Wenn ein Jahrzehnt zu Ende geht, sieht sich so mancher zu einem Rückblick bemüßigt. Ich natürlich auch. Und dabei frage ich mich: Was ist (oder war) eigentlich das herausragende Merkmal der 00er Jahre?
Ich sage es einmal so: Großkotzigkeit. Heute wissen und können wir natürlich immer alles besser als die Idioten von früher, aber haben wir zu dieser wahrlich bescheidenen Perspektive eigentlich Anlass? Wie wird man in zwanzig, dreißig Jahren - also mit dem üblichen Abstand einer Generation - über die Jahre 2000 bis 2009 zu Gericht sitzen? Vermutlich nicht anders, als wir das heute mit den 1970er Jahren tun. Und zwar:
Während man früher nach einigen Jahrzehnten eher nostalgisch und liebevoll, vielleicht sogar etwas wehmütig auf vergangene Zeiten zurückblickte, ist es heutzutage eine Art Mode geworden, sich über den Geschmack der letzten Generation lustig zu machen. Je herablassender desto besser. Das Amusement über Plateausohlen und Schlaghosen ist schon ein wenig abgeklungen, dafür sind in letzter Zeit eher die 1980er Jahre mit den Vokuhila-Frisuren Zielscheibe wohlfeilen Spotts. Warum eigentlich?
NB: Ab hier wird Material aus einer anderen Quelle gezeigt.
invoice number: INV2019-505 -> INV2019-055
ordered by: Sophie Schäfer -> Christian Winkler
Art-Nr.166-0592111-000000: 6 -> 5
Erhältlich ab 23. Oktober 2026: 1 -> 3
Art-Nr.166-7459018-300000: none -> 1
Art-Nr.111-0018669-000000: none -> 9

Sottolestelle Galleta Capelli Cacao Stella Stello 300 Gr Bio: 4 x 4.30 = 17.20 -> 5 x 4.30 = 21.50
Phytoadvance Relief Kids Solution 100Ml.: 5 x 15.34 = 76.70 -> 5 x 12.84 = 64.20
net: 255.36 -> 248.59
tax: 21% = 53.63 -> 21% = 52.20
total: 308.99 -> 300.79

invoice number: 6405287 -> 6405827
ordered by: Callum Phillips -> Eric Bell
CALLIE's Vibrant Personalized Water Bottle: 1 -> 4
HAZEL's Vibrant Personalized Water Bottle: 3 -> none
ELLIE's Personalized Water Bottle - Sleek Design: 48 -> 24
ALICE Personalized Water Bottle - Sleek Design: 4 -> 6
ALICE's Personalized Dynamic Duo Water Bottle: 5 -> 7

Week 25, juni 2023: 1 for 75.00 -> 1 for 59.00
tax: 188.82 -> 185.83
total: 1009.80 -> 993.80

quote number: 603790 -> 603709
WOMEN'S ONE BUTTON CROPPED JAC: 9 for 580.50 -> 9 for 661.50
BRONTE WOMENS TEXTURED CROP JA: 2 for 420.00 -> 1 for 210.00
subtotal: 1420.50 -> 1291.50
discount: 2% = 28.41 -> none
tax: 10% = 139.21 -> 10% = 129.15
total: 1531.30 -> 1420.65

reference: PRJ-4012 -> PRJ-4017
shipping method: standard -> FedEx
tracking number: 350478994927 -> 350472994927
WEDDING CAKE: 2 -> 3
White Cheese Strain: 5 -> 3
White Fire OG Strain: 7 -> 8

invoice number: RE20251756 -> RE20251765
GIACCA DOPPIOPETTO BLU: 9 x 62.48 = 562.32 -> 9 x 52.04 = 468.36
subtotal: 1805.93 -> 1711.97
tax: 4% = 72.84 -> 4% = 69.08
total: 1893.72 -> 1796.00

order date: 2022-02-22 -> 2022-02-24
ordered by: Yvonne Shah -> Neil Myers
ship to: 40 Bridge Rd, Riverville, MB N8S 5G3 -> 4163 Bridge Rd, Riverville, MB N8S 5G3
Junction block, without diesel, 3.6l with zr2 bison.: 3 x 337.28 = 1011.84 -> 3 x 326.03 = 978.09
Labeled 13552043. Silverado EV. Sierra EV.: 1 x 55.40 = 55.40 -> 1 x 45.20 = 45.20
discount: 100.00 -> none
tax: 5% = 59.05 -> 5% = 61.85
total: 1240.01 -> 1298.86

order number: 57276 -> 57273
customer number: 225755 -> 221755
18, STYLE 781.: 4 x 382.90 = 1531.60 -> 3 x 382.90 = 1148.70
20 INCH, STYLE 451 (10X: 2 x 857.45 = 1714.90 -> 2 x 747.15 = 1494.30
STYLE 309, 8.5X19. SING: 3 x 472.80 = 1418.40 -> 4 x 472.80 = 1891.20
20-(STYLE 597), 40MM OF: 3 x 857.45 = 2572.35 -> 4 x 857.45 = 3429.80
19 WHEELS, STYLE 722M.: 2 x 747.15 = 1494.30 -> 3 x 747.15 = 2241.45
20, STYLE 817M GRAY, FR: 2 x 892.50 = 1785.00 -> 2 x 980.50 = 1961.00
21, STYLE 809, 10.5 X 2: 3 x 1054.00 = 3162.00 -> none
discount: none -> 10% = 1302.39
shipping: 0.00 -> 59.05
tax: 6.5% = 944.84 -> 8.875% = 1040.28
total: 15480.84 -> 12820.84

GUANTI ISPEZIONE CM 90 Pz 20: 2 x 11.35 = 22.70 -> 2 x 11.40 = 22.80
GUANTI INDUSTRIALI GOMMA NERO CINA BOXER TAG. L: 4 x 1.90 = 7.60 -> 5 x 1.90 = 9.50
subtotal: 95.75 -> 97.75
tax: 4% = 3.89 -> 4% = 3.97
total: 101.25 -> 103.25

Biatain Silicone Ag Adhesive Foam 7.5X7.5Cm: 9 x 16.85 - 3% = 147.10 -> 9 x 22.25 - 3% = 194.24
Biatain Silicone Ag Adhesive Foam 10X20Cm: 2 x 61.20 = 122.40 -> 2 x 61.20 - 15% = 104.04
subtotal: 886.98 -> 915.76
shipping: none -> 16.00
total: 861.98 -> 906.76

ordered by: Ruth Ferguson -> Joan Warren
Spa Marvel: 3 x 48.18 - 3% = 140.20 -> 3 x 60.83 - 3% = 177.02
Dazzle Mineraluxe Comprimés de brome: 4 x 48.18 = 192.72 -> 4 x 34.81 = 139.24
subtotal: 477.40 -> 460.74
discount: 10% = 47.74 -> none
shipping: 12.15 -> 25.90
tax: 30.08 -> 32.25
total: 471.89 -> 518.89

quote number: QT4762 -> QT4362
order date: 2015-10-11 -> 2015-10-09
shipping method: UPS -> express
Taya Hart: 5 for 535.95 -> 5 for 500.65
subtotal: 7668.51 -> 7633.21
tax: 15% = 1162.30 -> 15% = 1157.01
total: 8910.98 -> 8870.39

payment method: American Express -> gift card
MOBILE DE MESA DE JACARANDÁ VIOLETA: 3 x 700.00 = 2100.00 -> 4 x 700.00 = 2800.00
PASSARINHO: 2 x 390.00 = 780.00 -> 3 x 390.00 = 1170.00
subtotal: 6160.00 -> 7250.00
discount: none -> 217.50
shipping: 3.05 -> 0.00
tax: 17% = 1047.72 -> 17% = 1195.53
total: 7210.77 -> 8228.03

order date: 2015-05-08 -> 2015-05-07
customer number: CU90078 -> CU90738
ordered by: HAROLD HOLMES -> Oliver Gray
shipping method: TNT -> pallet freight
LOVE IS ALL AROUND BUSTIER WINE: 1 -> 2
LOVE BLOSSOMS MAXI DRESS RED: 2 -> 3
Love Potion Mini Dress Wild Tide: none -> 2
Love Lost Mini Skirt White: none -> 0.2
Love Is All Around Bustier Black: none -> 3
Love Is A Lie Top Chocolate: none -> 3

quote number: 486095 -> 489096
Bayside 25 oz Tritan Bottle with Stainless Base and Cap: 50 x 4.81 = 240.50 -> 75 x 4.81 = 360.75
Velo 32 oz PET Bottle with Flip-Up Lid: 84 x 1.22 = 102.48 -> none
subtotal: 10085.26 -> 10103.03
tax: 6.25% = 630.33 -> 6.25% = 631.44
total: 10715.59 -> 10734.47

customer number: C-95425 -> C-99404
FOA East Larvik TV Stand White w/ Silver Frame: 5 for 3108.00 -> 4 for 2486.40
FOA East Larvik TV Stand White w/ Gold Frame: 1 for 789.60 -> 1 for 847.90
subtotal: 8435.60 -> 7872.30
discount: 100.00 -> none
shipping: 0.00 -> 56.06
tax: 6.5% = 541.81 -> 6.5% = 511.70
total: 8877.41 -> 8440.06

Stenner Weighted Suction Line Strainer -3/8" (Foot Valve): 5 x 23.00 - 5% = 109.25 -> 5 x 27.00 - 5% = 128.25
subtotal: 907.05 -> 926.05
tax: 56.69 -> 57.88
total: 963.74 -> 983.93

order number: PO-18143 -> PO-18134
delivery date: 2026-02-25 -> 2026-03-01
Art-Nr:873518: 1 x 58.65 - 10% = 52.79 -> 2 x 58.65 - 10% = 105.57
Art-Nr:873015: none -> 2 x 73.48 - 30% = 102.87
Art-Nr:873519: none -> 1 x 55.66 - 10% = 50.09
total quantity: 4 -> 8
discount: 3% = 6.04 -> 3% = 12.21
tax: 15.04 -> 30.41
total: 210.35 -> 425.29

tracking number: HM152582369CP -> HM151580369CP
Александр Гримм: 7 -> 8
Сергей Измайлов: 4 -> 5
Im Gegensatz zu den insgesamt eher blassen 80er Jahren haben die Nullerjahre des neuen Jahrtausends in Sachen stilistischer Fehlgriffe wirklich einiges zu bieten. Zwar sind im Straßenbild die Arschbeutelhosen zum Glück selten geworden (oder ich nehme sie nicht mehr wahr), dafür brachte der letzte Sommer wieder einiges an gnadenlos bescheuerten Tätowierungen ans Tageslicht. Despektierliche Bezeichnungen wie Arschgeweih
und Schlampenstempel
setzen sich indes heute schon durch: ein Indiz, dass es mit dem ästhetischen Wert dieser Modererscheinung vielleicht doch nicht so weit her ist. Welche Ausdrücke wird man wohl in fünfzehn Jahren dafür finden?
Wie Pilze schossen die Tattoo- und Piercing-Studios zwischenzeitlich aus dem Boden, viele sind wieder dicht, aber die Bereitschaft, sich gegen Geld dauerhaft verschandeln zu lassen, scheint in weiten Teilen der Bevölkerung erstaunlich groß (und ungebrochen). Manche glauben außerdem, je mehr Blech und Firlefanz sie sich ins Gesicht oder an sonstige durchlöcherte Körperteile hängen, desto attraktiver würden sie.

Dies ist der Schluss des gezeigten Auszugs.